For Poor Man's Change, A Change Is Finally Gonna Come
Jaime Anderson

Three years after forming, Poor Man's Change were in need of, well, a change. "Every person in a band at some point questions, 'Am I on the right track?'" says lead singer Rob "Red" Page. "'Do I have the tools to be successful?'"

For the blue-collar outfit, the sound of working-class rock has never been a put-on. Most of the band members make a living by getting up at 5 a.m. to bang nails on a construction site. His thick arms and legs smattered with tattoos, the redheaded Page sits with his band mates--including new guitarist Drew Michaels--during a reprieve from the working world. Bassist Andrew "Birdshot" Ballenger's boots are dirty from a day on the job. Inside their surprisingly frosty rehearsal space at Recess Studios in Santa Ana, the band run through plans for Saturday's set at the Wayfarer in honor of their forthcoming EP, Southwestern.

Though still eclectic in their influences, Poor Man's Change's identity is decidedly swinging more toward country and soulful, southern rock. Their previous album, Fire Water, was a scattershot of alt-rock, reggae, blues and acoustic singer/songwriter stuff. "We listened to the old album and said we wanted a fresh start," Ballenger says. "We love the old songs, but we . . . want to sound like we're progressing."

Signing to local label Hourglass Records provided them with the push they needed. After a chance meeting at the NAMM show in Anaheim, the band members met the Hourglass execs at their offices to see if the band would be a good fit for the budding label. Page took a guitar off the wall and strummed out a few country-sounding tunes on the spot. "Two songs in, the label execs left the room, and I thought, 'Hell, they're probably calling the cops,'" Page jokes. "But they cruised back and said they'd like to move forward."

Every song plucked from the pile for Southwestern seems to be swinging for the fences of modern country stardom. "CL Smooth" is a rockin' ode to Coors Light, the band's drink of choice, with an ice-cold, kickass bass line; "New Revolution" is a classic Springsteen, anti-establishment protest song with an extra slice of apple pie, a Ford truck and fireworks thrown in for good measure--or, as Ballenger puts it, "very American, very dick and balls."

You won't find much salty language on the new material, though.
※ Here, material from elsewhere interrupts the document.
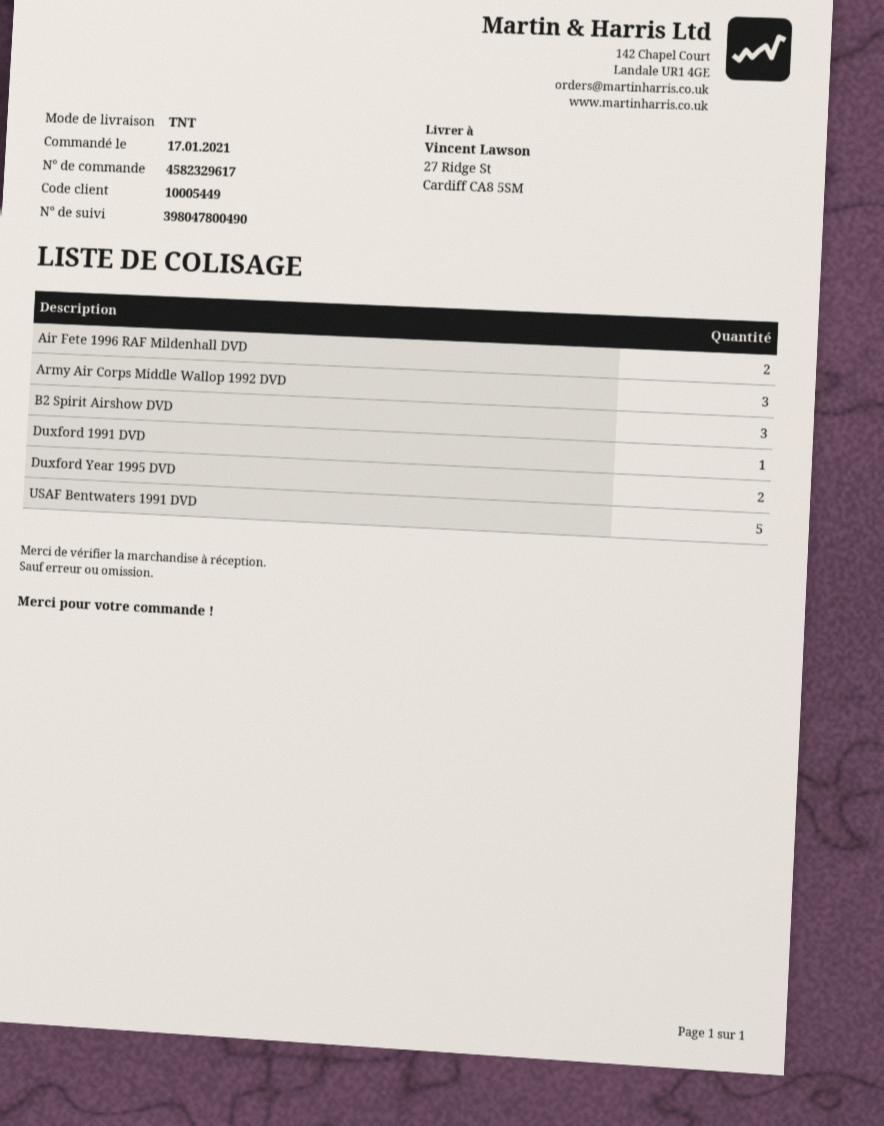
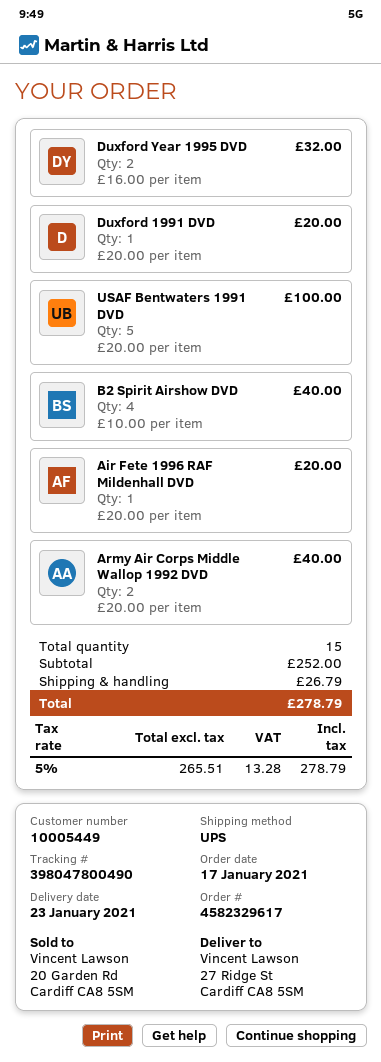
shipping method: TNT -> UPS
Air Fete 1996 RAF Mildenhall DVD: 2 -> 1
Army Air Corps Middle Wallop 1992 DVD: 3 -> 2
B2 Spirit Airshow DVD: 3 -> 4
They've made it a point to cut out cursing from their lyrics (and sometimes have to get creative with their old material) so they can say their parents could actually listen to their music all the way through. "Even my girlfriend's grandpa comes to all our shows," drummer Cory Anderson says. "He's got our beer koozie, shirt and hat!"

Though they might've had their doubts about making a more definitive transition into country, Page says, he continues to see signs their efforts are paying off.

"It's the little things, man: [seeing our] stickers on the back of cars, people coming up to us, saying, 'Thank you, this song really brought me through this time,'" Page says.

Poor Man's Change 
perform with Ted Z and the Wranglers and Jessica Meuse at the Wayfarer, 843 W. 19th St., Costa Mesa, (949) 764-0039; www.wayfarercm.com. Sat., 8 p.m. $5-$7. 21+.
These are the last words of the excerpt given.